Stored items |

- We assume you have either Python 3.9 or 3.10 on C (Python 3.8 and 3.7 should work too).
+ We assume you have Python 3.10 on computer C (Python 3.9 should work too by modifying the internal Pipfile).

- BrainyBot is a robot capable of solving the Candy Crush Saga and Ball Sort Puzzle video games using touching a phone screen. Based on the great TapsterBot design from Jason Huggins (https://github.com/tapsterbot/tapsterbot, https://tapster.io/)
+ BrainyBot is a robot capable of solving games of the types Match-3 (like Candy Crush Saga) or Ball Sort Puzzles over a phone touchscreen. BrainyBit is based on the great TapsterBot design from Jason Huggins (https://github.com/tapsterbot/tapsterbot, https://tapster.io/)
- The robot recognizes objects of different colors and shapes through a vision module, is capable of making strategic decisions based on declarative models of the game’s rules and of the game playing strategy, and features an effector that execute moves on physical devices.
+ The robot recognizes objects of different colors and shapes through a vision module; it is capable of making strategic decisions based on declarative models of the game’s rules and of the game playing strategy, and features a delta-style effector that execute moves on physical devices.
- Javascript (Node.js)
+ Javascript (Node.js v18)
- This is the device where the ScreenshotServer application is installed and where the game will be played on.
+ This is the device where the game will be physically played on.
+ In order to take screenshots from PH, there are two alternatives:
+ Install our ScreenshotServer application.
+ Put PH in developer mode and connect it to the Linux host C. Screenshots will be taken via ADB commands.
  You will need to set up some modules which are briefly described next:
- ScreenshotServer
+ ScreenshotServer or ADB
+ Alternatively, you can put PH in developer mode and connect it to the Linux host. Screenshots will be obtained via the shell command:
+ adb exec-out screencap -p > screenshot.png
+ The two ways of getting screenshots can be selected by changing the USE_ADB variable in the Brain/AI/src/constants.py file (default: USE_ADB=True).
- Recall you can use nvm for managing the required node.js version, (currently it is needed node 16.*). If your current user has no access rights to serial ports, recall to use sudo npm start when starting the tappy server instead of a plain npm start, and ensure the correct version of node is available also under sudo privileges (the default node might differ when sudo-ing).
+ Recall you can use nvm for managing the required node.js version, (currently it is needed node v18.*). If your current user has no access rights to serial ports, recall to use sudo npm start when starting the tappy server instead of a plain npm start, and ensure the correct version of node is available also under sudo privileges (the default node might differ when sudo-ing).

What the exercise asks | Copy the lines from the start of the data verbatim, stopping after the line containing "Alternatively, you can".

Result of this task |
- We assume you have either Python 3.9 or 3.10 on C (Python 3.8 and 3.7 should work too).
+ We assume you have Python 3.10 on computer C (Python 3.9 should work too by modifying the internal Pipfile).

- BrainyBot is a robot capable of solving the Candy Crush Saga and Ball Sort Puzzle video games using touching a phone screen. Based on the great TapsterBot design from Jason Huggins (https://github.com/tapsterbot/tapsterbot, https://tapster.io/)
+ BrainyBot is a robot capable of solving games of the types Match-3 (like Candy Crush Saga) or Ball Sort Puzzles over a phone touchscreen. BrainyBit is based on the great TapsterBot design from Jason Huggins (https://github.com/tapsterbot/tapsterbot, https://tapster.io/)
- The robot recognizes objects of different colors and shapes through a vision module, is capable of making strategic decisions based on declarative models of the game’s rules and of the game playing strategy, and features an effector that execute moves on physical devices.
+ The robot recognizes objects of different colors and shapes through a vision module; it is capable of making strategic decisions based on declarative models of the game’s rules and of the game playing strategy, and features a delta-style effector that execute moves on physical devices.
- Javascript (Node.js)
+ Javascript (Node.js v18)
- This is the device where the ScreenshotServer application is installed and where the game will be played on.
+ This is the device where the game will be physically played on.
+ In order to take screenshots from PH, there are two alternatives:
+ Install our ScreenshotServer application.
+ Put PH in developer mode and connect it to the Linux host C. Screenshots will be taken via ADB commands.
  You will need to set up some modules which are briefly described next:
- ScreenshotServer
+ ScreenshotServer or ADB
+ Alternatively, you can put PH in developer mode and connect it to the Linux host. Screenshots will be obtained via the shell command:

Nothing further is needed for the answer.